Silver’s price upshoot confirms a sustained solar panel boom even as the metal heads for oversupply
Subscribe to enjoy similar stories. Did we just pass peak solar? That’s the claim now circulating among many analysts. Hitting net zero will require 630GW of panels to be installed every year between 2030 and 2050, the International Energy Agency (IEA) estimates.
But we already blew past that target with 654GW built last year, according to BloombergNEF. China’s installations have hit a permanent peak, Sam Wilkinson, head of renewables at S&P Global Commodities, told the Redefining Energy podcast recently. With that one country making up nearly half the global market, the world will see connections drop in 2026, he added.
Strip out the ‘buffer’ of entirely unexpected demand that BloombergNEF built into its forecasts to account for the way solar routinely outperforms, and it looks like we’re never going to get past the 633GW connected in 2025. For an alternative view, look at the past year’s hottest commodity. Even after a slump from a record $121.65 per troy ounce in late January, silver prices are up 154% from a year earlier.
Trading at $81.60 last Wednesday, the metal has notched more than double gold’s gain.
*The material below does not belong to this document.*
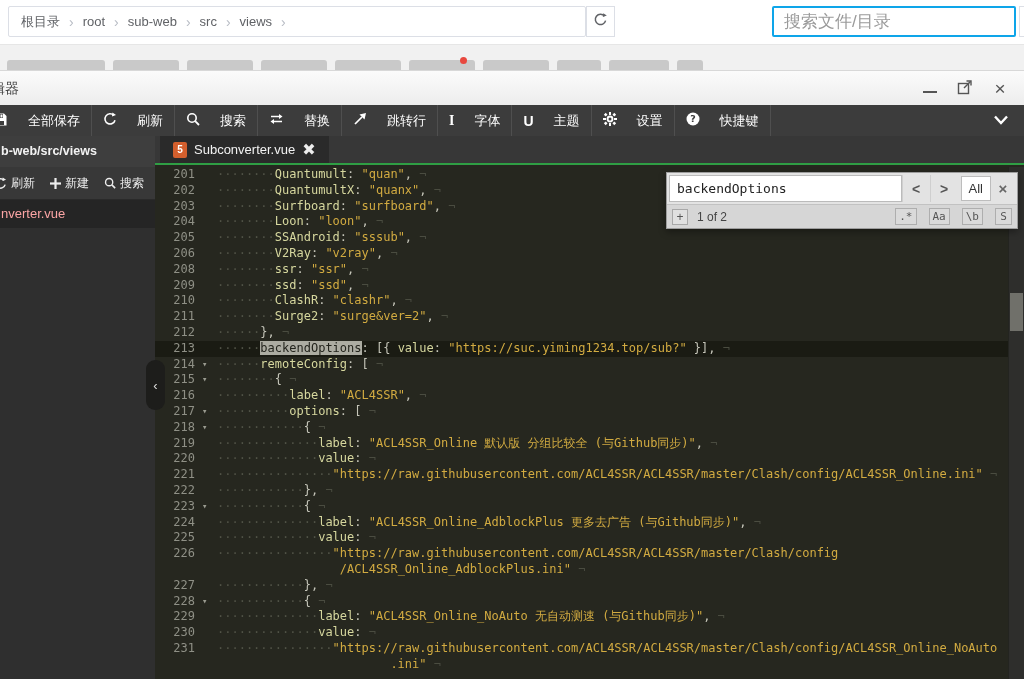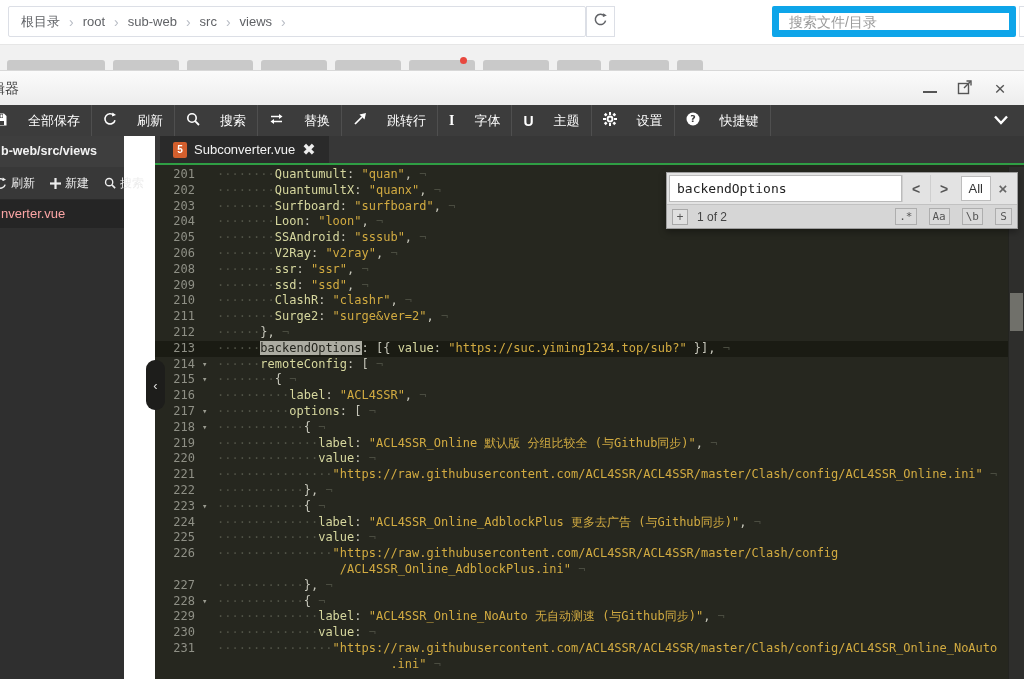"搜索文件/目录" .filesearch { border: 7px solid #0ea5e9 -> 2px solid #0ea5e9; font-size: 14px -> 17px }
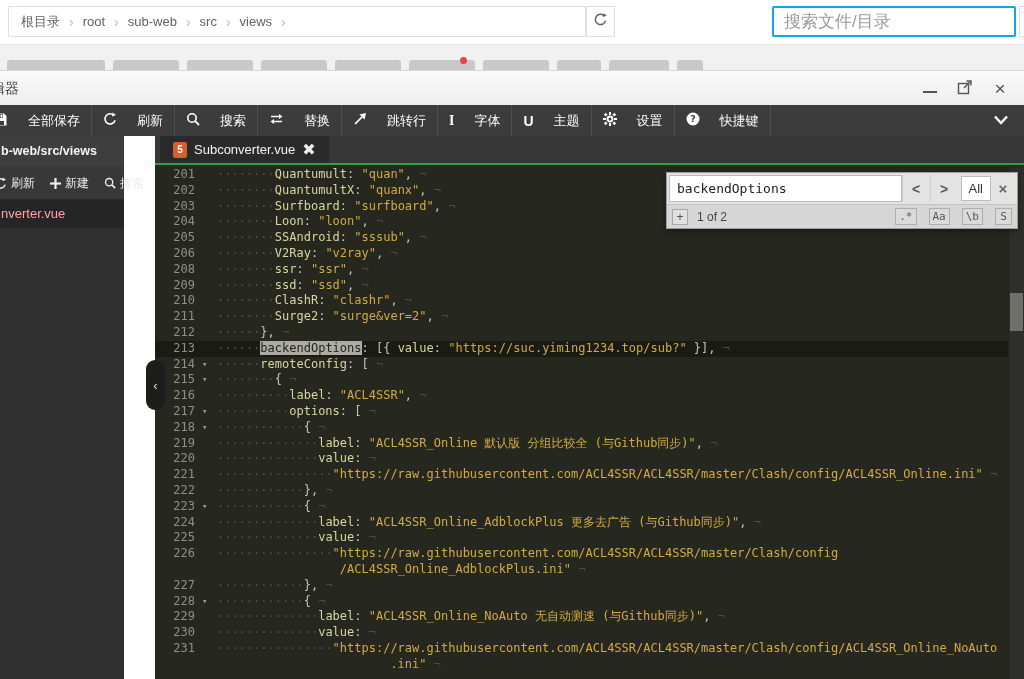"b-web/src/views" .sidebar { width: 124px -> 155px }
As with any commodity price spike, that’s the result of speculation as much as anything fundamental. But even speculators ground their bets in the physical market, where 60% of silver consumption comes from industrial users and most of the action over the past decade has come from solar.
Silver’s conductivity makes it essential to photovoltaic modules, where thin printed contacts boost electrical output. About 196 million ounces were used by solar panel manufacturers last year. That’s equivalent to every gram used in jewellery and represents about 17% of the global market.